Artinya: “Hanya sesungguhnya apabila Dia menghendaki sesuatu Dia berkata kepadanya jadilah maka jadilah dia”. (QS. 36: 82).

Kata irodah sering digunakan oleh ayat al-Qur’an, umumnya kata itu digunakan dalam konteks penciptaan dan hanya di beberapa tempat saja kata itu digunakan dalam konteks perundang-undangan. Kata ini sebanyak 138 kali digunakan oleh al-Qur’an dan dari jumlah itu sebanyak 135 kali berarti kehendak formatif. Data ini sangat membantu kita untuk memahami kehendak formatif Tuhan sebagaimana tersinyalir dalam al-Qur’an.
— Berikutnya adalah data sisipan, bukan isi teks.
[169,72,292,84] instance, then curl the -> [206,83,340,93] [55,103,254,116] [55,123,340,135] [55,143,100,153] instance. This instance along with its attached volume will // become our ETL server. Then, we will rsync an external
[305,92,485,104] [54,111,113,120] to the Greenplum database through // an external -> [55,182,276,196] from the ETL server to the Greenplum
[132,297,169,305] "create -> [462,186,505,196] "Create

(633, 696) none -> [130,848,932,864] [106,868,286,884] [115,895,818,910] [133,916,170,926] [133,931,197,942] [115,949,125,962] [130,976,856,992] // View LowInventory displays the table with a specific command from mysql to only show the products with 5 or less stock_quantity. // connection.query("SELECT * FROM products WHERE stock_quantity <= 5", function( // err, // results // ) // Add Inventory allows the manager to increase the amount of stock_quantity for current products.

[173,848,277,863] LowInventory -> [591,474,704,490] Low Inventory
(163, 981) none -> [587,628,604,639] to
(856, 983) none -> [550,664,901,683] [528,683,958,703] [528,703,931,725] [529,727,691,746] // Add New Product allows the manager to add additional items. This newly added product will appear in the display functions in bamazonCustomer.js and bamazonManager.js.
Adapun kata irodah di dalam ayat pensyari’atan wudhu’ dan mandi wajib, [2]
يرِيدُ لِيطَهِّرَکُم ... dan " [3] يرِيدُ اللهُ بِکُمُ اليسرَ وَ لَا يرِيدُ بِکُمُ العُسرَ, bersifat legislatif karena di dalam ayat-ayat itu sendiri terdapat indikator kuat yang menunjukkan maksud perundang-undangan dari kehendak Allah swt. tersebut, indikator itu adalah perbuatan manusia yang merupakan duduk permasalahan dalam ayat.
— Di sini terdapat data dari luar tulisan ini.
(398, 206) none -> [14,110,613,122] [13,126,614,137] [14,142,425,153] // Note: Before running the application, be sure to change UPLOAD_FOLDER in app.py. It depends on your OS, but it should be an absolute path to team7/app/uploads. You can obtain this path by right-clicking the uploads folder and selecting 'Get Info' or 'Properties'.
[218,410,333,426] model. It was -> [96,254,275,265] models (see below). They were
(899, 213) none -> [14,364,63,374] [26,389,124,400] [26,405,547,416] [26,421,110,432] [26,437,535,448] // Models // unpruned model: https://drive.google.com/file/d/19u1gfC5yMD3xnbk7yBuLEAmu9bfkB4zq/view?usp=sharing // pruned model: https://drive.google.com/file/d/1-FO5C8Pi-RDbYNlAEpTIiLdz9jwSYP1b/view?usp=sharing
Di sisi lain, para ahli di bidang ulumul Qur’an berpendapat bahwa ayat ini sebuah keistimewaan tersendiri bagi Ahli bayt, dan hal itu bisa menjadi sebuah keistimewaan jika makna yang dimaksud dari irodah di dalam ayat yang bersangkutan adalah kehendak formatif yang tidak akan menyimpang dari sesuatu yang dikehendaki. Pendapat ini didukung oleh beberapa bukti yang di antaranya adalah:

[1] Jika makna irodah di dalam ayat itu adalah kehendak legislatif maka tidak ada bedanya dengan ayat tentang penysari’atan wudhu’ dan mandi wajib, itu berarti sebagaimana "
يرِيدُ لِيطَهِّرَکُم ..." tidak menjelaskan keutamaan bagi seseorang, Ayat Tathhir pun tidak membuktikan keutamaan bagi Ahli Bayt.
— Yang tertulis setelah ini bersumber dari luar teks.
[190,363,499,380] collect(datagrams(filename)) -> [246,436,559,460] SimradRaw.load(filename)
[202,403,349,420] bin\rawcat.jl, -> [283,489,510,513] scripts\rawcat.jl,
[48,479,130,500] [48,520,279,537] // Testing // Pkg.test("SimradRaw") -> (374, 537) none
[2] Kehendak legislatif Allah swt. tidak terkecuali untuk Ahli Bayt melainkan luas dan mencakup semua orang, dan makna yang luas ini tidak bisa menjadi arti bagi Ayat Tathhir mengingat di sana terdapat kata "
اِنَّمَا" yang merupakan kata pembatas yang paling kuat.

[3] Hadis-hadis Nabi saw. tentang Keutamaan Ahli Bayt as. Hadis-hadis Nabi saw. tentang keutamaan Ahli Bayt as. ada banyak sekali, dan hanya sebagian kecil saja yang bisa kami nukil dalam kesempatan yang singkat ini. Rasulullah saw. bersabda:

اَحِبُّو اللهَ لِمَا يغدُوکُم مِن نِعَمِهِ وَ اَحِبُّونِي بِحُبِّ اللهِ وَ اَحِبُّوا اَهلَ بَيتِي لِحُبِّي [4]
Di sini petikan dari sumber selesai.